Jen released the lock for her arm and with a loud click popped it free from its socket. May could hold on to that hand for as long as she wanted to, and push back, but damn it, Jen was going to lean forward and draw her up into a hug despite the awkward positioning. ]
I know you can do it. I know how strong you are. That's from what I've seen with my own two eyes and not just something I'm saying because of anything in the past.

This ... life. This is your life now, and this is mine. That may not be all we ever have but it's all we have right now.
me_matey: (packing in every feeling)

[personal profile] me_matey 2018-12-17 03:27 am (UTC)(link)
[ The arm clattered to the floor, dropped, and... well she could apologize for it later, because at that moment, she wanted to hug Jen right back, with all the strength she was known for, openly sobbing into the other woman's shoulder.
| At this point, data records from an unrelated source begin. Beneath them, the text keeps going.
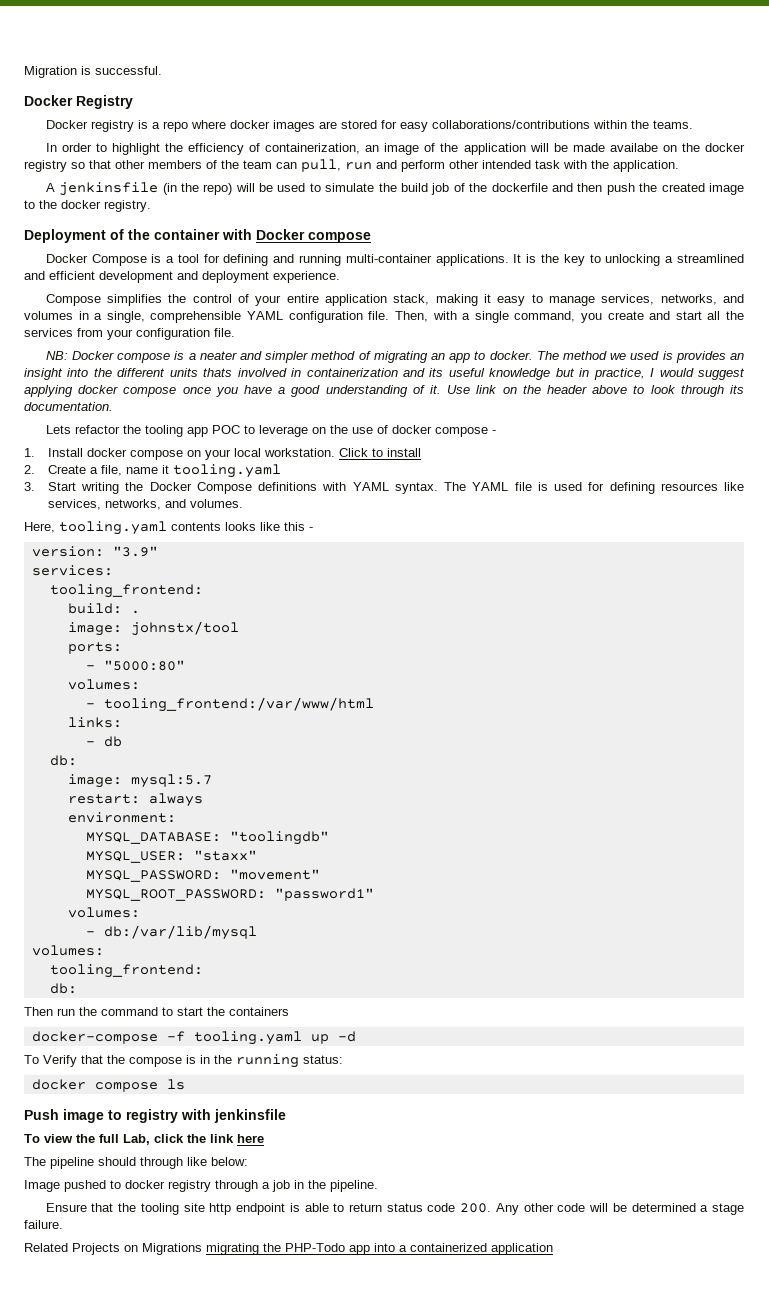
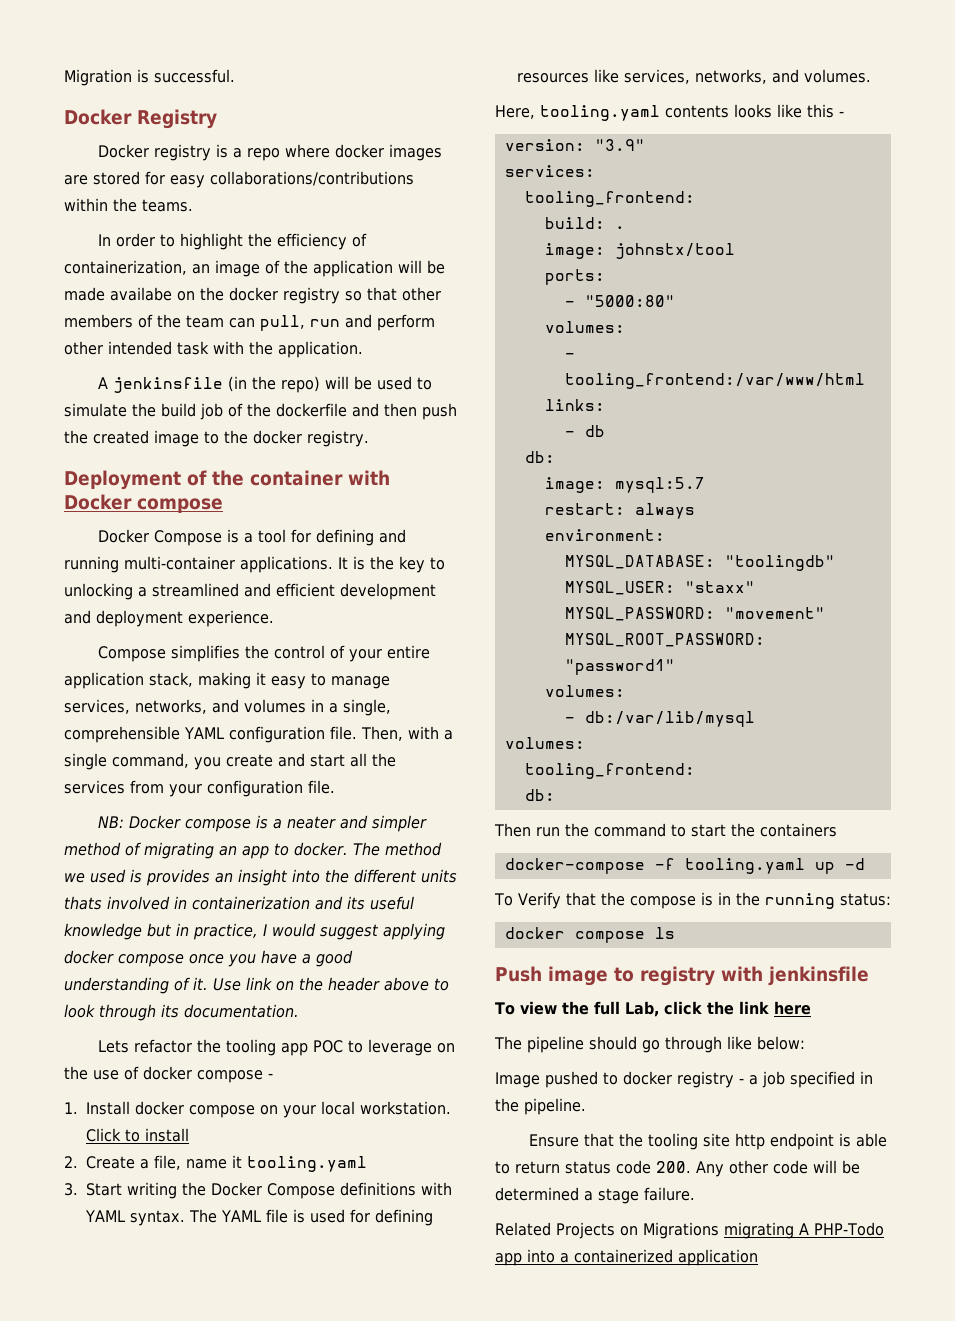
- The pipeline should through like below:
+ The pipeline should go through like below:
- Image pushed to docker registry through a job in the pipeline.
+ Image pushed to docker registry - a job specified in the pipeline.
- Related Projects on Migrations migrating the PHP-Todo app into a containerized application
+ Related Projects on Migrations migrating A PHP-Todo app into a containerized application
She hadn't really resolved anything. She still felt alone and confused, jealous and selfish, but she couldn't process any of it. All that came out was just... despair and pain. But Jen was there, she was warm, and saying such positive things. She was trying so hard to get through to her, and...

May wasn't going to take it for granted. Jen deserved that much. ]


I'm sorry... I'm so so sorry...
burndownforwhat: (and I'm bleeding right before the Lord)

[personal profile] burndownforwhat 2018-12-17 03:45 am (UTC)(link)
[ meh, the arm can survive it, just like they would, too. Jen held May as tightly as she could with one-and-a-half arms. yes, this hurt, and it would probably continue to hurt, but they'd have to leave it behind eventually. Jen can't say it's okay, or that she's also sorry. not without reverting back to the same bad habit and keeping all her feelings repressed. she saw how badly that turned out for Yin. she won't make that girl's mistakes again.

so... she stayed like this. silently supportive, and doing her best not to break down. ]
me_matey: (but waking up is always so hard)

[personal profile] me_matey 2018-12-17 04:06 am (UTC)(link)
[ It took her a few moments to gather herself to the point she could speak again, but eventually she did loosen her grip, just slightly, wiping at her face. ]

So... can I come to your mom's wedding?
burndownforwhat: (much too weak to jump yourself)

[personal profile] burndownforwhat 2018-12-17 04:59 am (UTC)(link)
[ Jen relaxed too, and reached up to wipe at her own eyes. she was just barely able to hold back for once. ] She said I could invite as many friends as I wanted.

Heh. If they haven't picked out a venue yet, I could maybe talk her into renting you and the Mayship out for the event. It would probably be the most extra lesbian wedding in history. [ just imagining that put a soft smile back on her face. ]
me_matey: (may there always be everlasting light)

[personal profile] me_matey 2018-12-17 05:10 am (UTC)(link)
Heh... yeah, maybe...

[ May sniffled, letting out a few frustrated sounds before giving a small nod. Ugh. She was a mess. ]

Look, I've... got a lot of shit I gotta work through. But I am making a promise to you here and now that I'm gonna support you and be with you no matter what. I'm in your corner.

burndownforwhat: (out of robbing banks)

[personal profile] burndownforwhat 2018-12-17 05:21 am (UTC)(link)
I won't doubt that. [ not after this, at least. she's said what she had to say, and if May hadn't disowned her on the spot, she had confidence they'd make it through anything else that came along this time. ] And you should know I'm always here to support you, too. In my own way.
me_matey: (watch another world burn)

[personal profile] me_matey 2018-12-17 05:52 am (UTC)(link)
Well, you've got a lot to support.

I used to say corny shit like "I'll always be strong enough to carry us both" but right about now... I think I'm the one that needs to be carried.